• [Work instructions] Starting at the first line of the data, print each line verbatim up to and including the line bearing "Add Custom Images", omitting pictures.

- - - - - - -

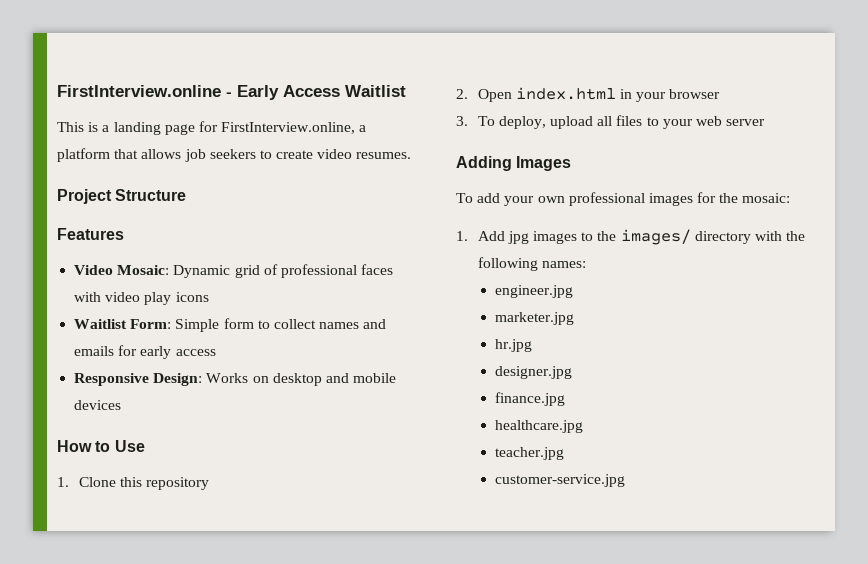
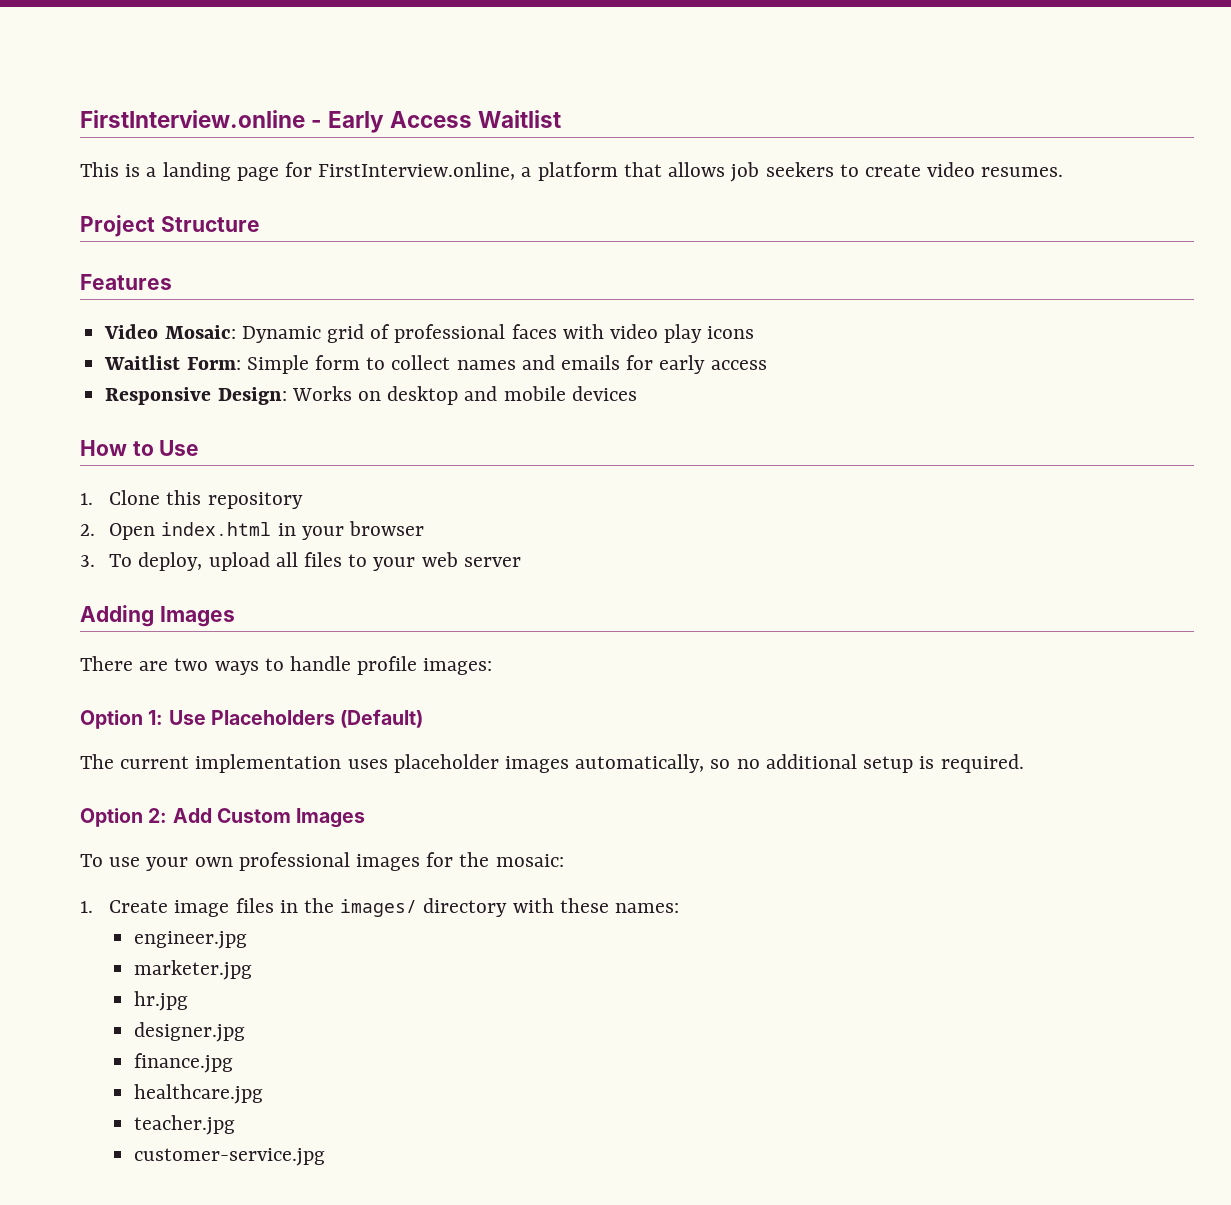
- To add your own professional images for the mosaic:
+ There are two ways to handle profile images:
+ Option 1: Use Placeholders (Default)
+ The current implementation uses placeholder images automatically, so no additional setup is required.
+ Option 2: Add Custom Images
+ To use your own professional images for the mosaic:
- 1. Add jpg images to the images/ directory with the following names:
+ 1. Create image files in the images/ directory with these names:

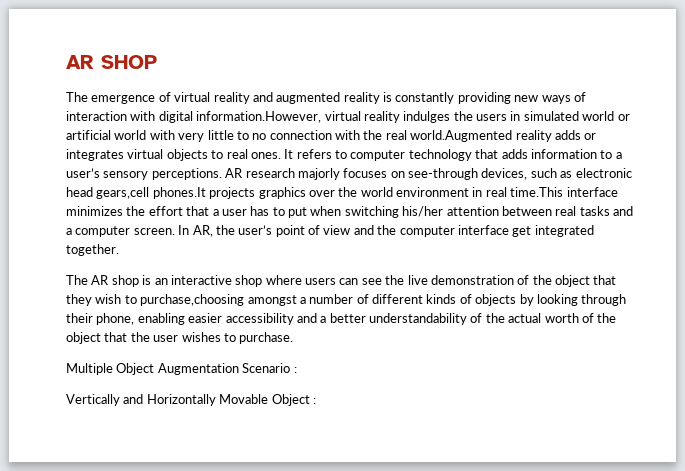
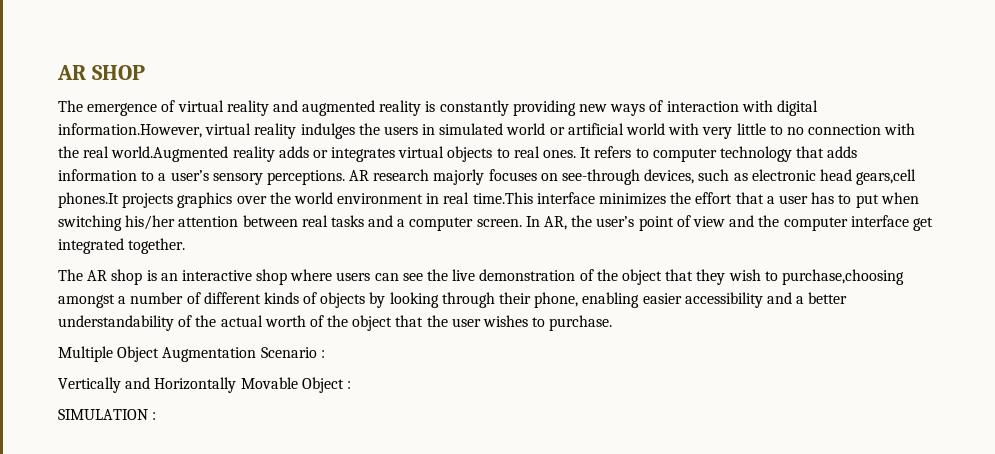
+ SIMULATION :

- - - - - - -

• [Answer to this exercise]
- To add your own professional images for the mosaic:
+ There are two ways to handle profile images:
+ Option 1: Use Placeholders (Default)
+ The current implementation uses placeholder images automatically, so no additional setup is required.
+ Option 2: Add Custom Images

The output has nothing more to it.